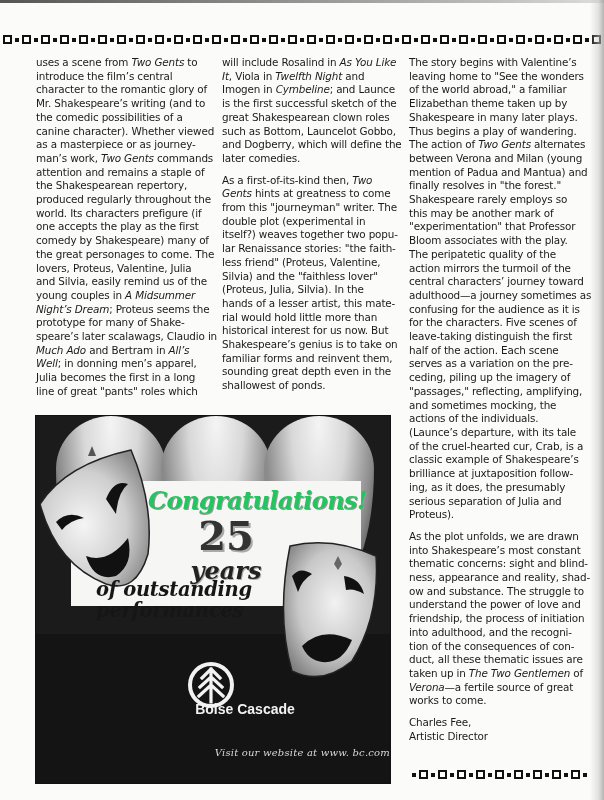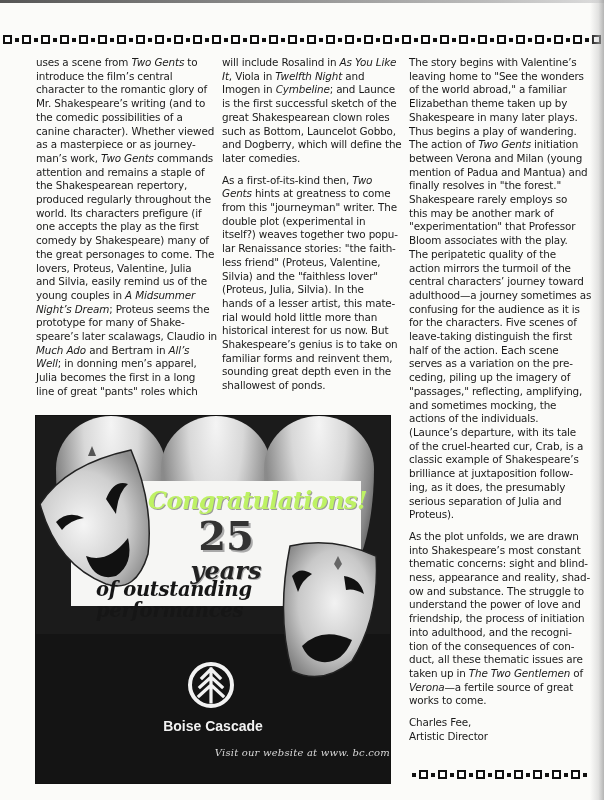--- a/index.html
+++ b/index.html
@@ -239,7 +239,7 @@
       <span class="ln"><span>Elizabethan theme taken up by</span></span>
       <span class="ln"><span>Shakespeare in many later plays.</span></span>
       <span class="ln"><span>Thus begins a play of wandering.</span></span>
-      <span class="ln"><span>The action of </span><i>Two Gents</i><span> initiation</span></span>
+      <span class="ln"><span>The action of </span><i>Two Gents</i><span> alternates</span></span>
       <span class="ln"><span>between Verona and Milan (young</span></span>
       <span class="ln"><span>mention of Padua and Mantua) and</span></span>
       <span class="ln"><span>finally resolves in "the forest."</span></span>

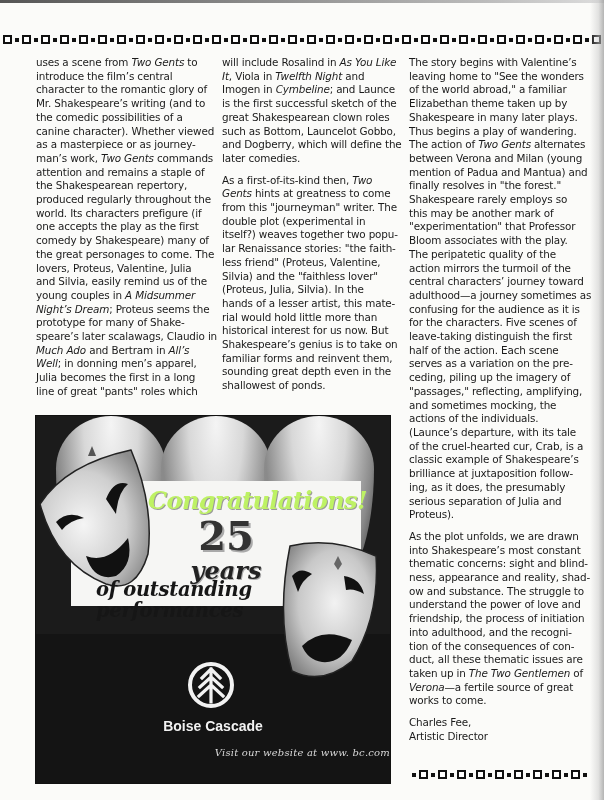--- a/index.html
+++ b/index.html
@@ -60,7 +60,7 @@
     .congrats {
       position: absolute; left: 112px; top: 70px; width: 215px; text-align: center;
       font-family: "DejaVu Serif", serif; font-style: italic; font-weight: bold;
-      font-size: 24px; color: #bef264; letter-spacing: -0.6px;
+      font-size: 24px; color: #22c55e; letter-spacing: -0.6px;
       text-shadow: 1px 1px 0 #999;
     }
     .num {

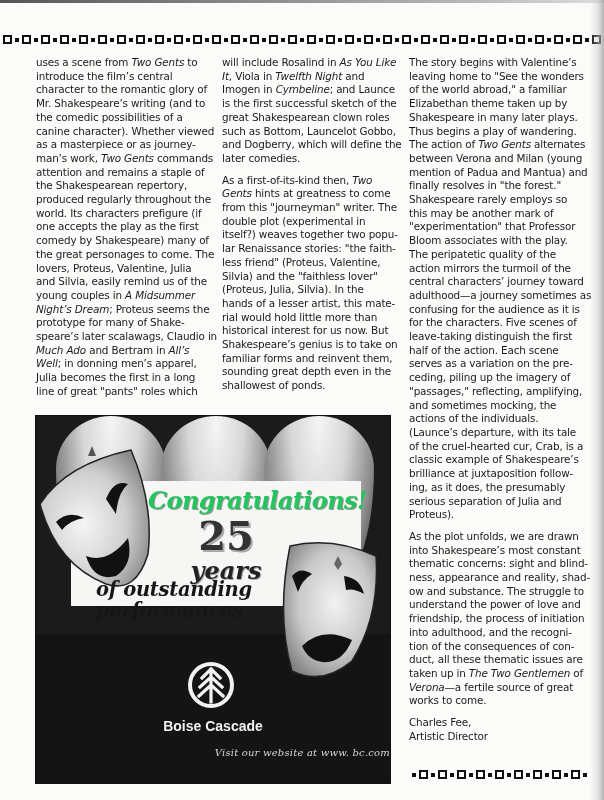--- a/index.html
+++ b/index.html
@@ -90,7 +90,7 @@
       font-family: "Liberation Sans", sans-serif; font-weight: bold; font-size: 14px;
       color: #f2f2f2; margin-top: -1px;
     }
-    .brand { top: 303px; }
+    .brand { top: 286px; margin-left: 32px; }
     .logo { top: 244px; }
     .website {
       position: absolute; left: 0; top: 331px; width: 354px; text-align: right;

◆ ◆ ◆

Assigned task: Where in the records does the string "text" appear? Copy every line that has it.

Answer to the exercise:
       position: absolute; left: 112px; top: 70px; width: 215px; text-align: center;
       text-shadow: 1px 1px 0 #999;
       position: absolute; left: 0; top: 331px; width: 354px; text-align: right;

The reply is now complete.